So now one of the banks (Adam's) has lost, approximately €1,500,000 FOR NOTHING.
At the end of it all at least one of the banks is ruined and Adam cannot repay his loans because he will NEVER have that kind of amounts of money. One of the banks will go to the Government and persuade them to use the citizen's money to bail them out.
But there actually have been gains. Adam, Eve and the bankers have had a wonderful lifestyle on generous salaries for that mad period and no matter what happens the bankers will retire with 'comfortable' pensions paid for during the time they were bankrupting the company. Eve's bank may nearly break even.
End of story - in more ways than one!
Some will say that this example is ridiculous. It IS ridiculous. Yet it reflects exactly what the stock markets and financial dealings have become. Some they will say that this is the story of capitalism. Is it? The answer is no. This is not capitalism. This is gambling. This isn't real. No real wealth was used. No real wealth was created.
Buying stocks as a long term investment makes sense. It is good for society. It helps create jobs. It encourages new business. It encourages growth. This is good! This is Capitalism.
Capitalism is where money is used to 'buy' work and create wealth. Capitalism in the real sense of the term benefits everyone, as long as it is regulated. Work is created and those with the wealth which created that work make profit. True capitalism, as long as it is controlled, works for everyone, those with money and those with the ability to work.
With capitalism the Nation prospers, for jobs are created, taxes are paid, wealth is used to make a profit, enterprise in encouraged and rewarded, and overall the lives of all citizens are improved because the Nation can afford better services.
The problem with the financial systems in place in 2012 is that the reality of the whole financial system has been overthrown in favour of both the 'borrowing system' where no real money is ever used, and the 'guaranteed gambling system' which is very profitable for the financial institutions because all the loses are now being backed and guaranteed to be put right by the Governments using the future debt of the citizens of so-called democratic Nations. This ISN'T Capitalism! This is highway robbery!
In effect the banks are competing against each other. In other words one of the banks can make money only when the other bank loses. This situation could not be sustained in the real world without the bailouts by the Governments. By bailing out the banks they are allowed to continue playing financial games. At no point are any jobs created by these banks, despite the fact that some of them have paper profits which are enormous. They are literally at the gambling table using funds supplied by the citizens. If they win it is money from someone else's pocket, and if they lose it is from the citizens' pockets.
In fact if you look at that scenario above and add another transaction where Eve ends up with the apple, then it is just the case the Adam may possibly break even and his bank will be ok, whereas Eve's bank will lose all the money and Eve will be bankrupt.
NO MATTER WHAT HAPPENS, ONE OF THE BANKS HAS TO END UP BEING RUINED.
It is only a matter of luck as to which individual and bes bank will be winners or losers.
MISCELLANEOUS ITEMS
The items below aren't necessarily totally unconnected to each other but are easier to treat separately.
Too Big To Fail - Financial Cancer
The term 'too big to fail' has been used with regard to the financial institutions in Europe and most decidedly so in the United States of America.
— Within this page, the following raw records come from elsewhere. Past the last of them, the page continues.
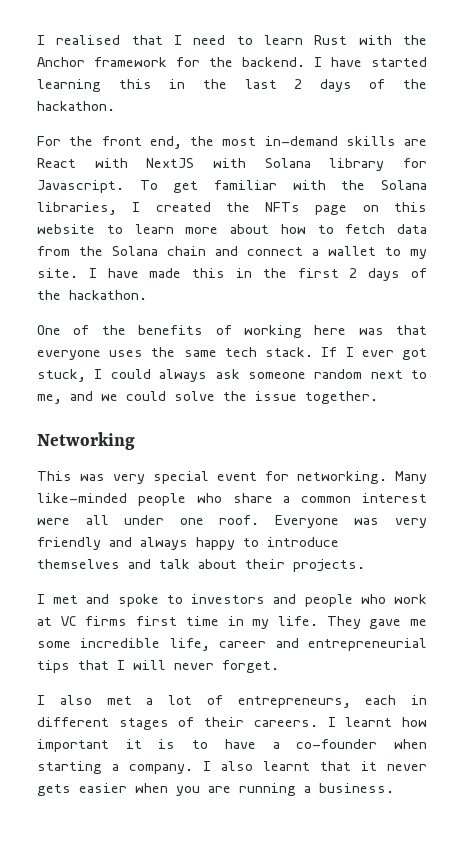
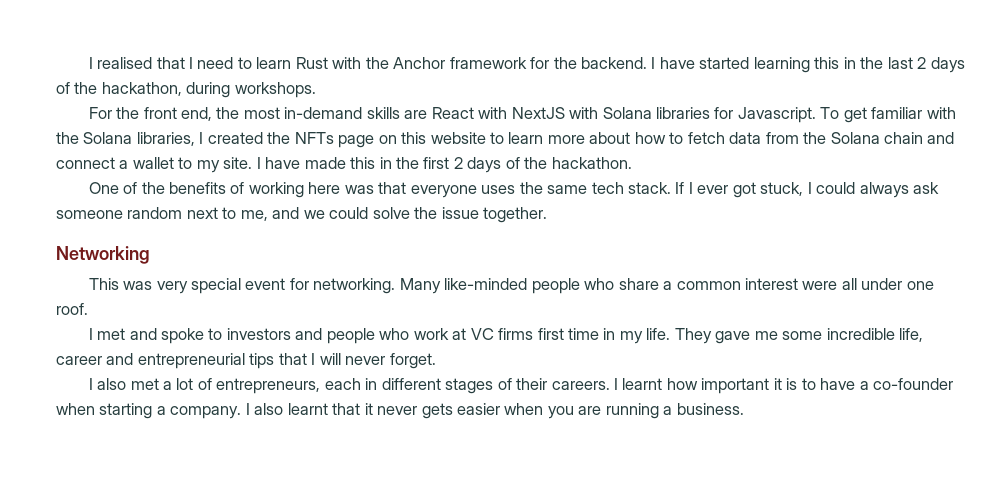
[37,101,115,111] hackathon. -> [101,82,316,98] hackathon, during workshops.
[329,158,385,171] library -> [655,107,710,119] libraries
[274,515,427,528] [37,537,339,550] [37,559,365,572] Everyone was very friendly and always happy to introduce themselves and talk about their projects. -> (88, 309) none

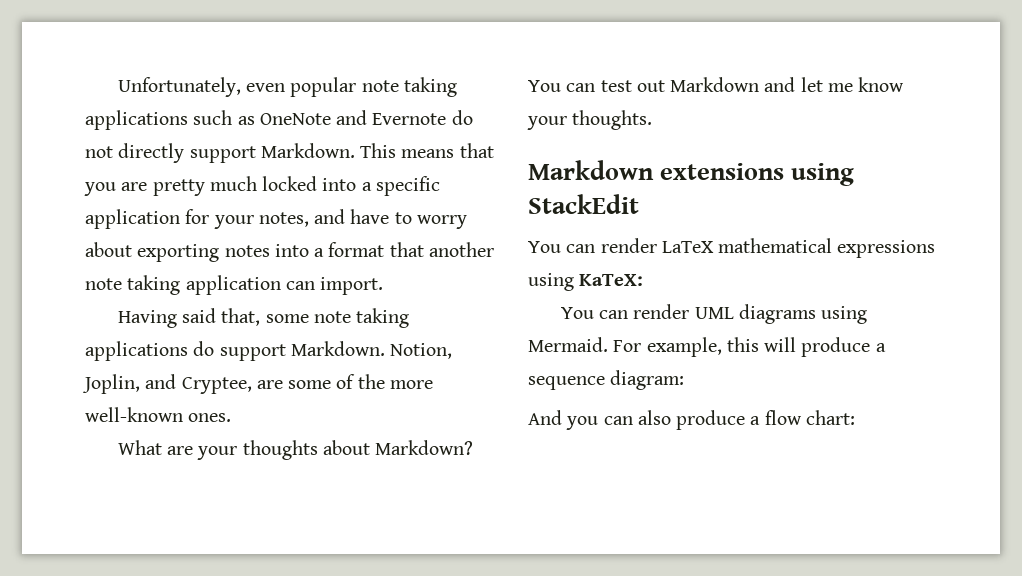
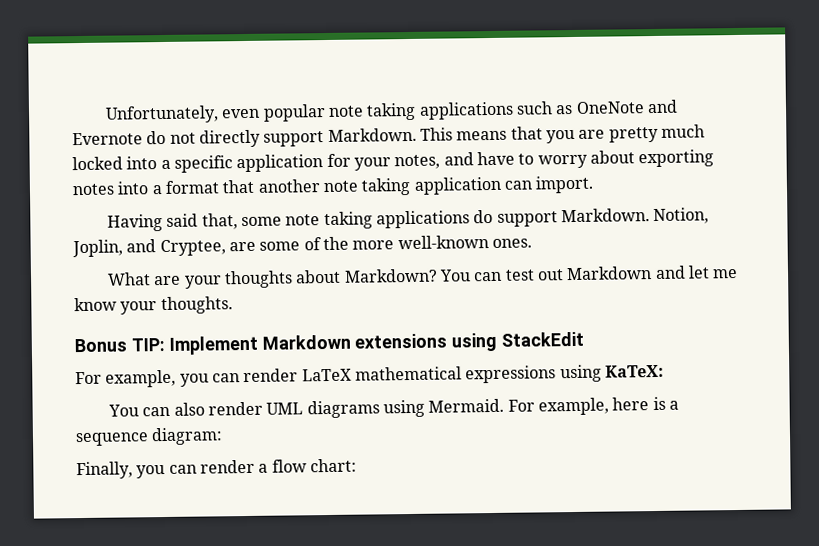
(653, 120) none -> [74,335,258,355] Bonus TIP: Implement
[528,241,561,253] You -> [75,369,209,388] For example, you
(629, 314) none -> [173,402,205,416] also
[726,337,871,357] this will produce -> [612,396,666,411] here is
[528,410,746,430] And you can also produce -> [76,459,255,480] Finally, you can render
The resultant attitude towards both the financial institutions and the citizens becomes lost behind propaganda and lies. We need to scratch at the surface a little.
Let's take an example of a person with cancer to help explain the true nature of the 'too big to fail' attitude. This individual has some cancer. It is growing. It has become a dangerous situation. There are basically two choices as to what to do.
Choice One: The doctors can do their best to use the knife and cut the cancer out as much as possible so that it cannot take over the whole body. It may entail removing a limb but once it is removed there is a very good chance for the patient to recover.
Choice Two: The doctors, persuaded by the cancer itself, that if they help the cancer to grow the patient will also feel better, decide to feed the cancer rather than kill it. They feed it and it grows, and it grows, and it grows. The more the cancer grows the more the patient's body decreases in size, being taken over by the cancer, the more difficult it will be to ever decide to remove the cancer.
Finally the stage is reached where the cancer has grown so big it doesn't require the patient to be alive for the cancer to survive. Also because it is being fed so much by the doctors it can actually discard the patient and exist totally separate from the patient - sustained by the doctors alone.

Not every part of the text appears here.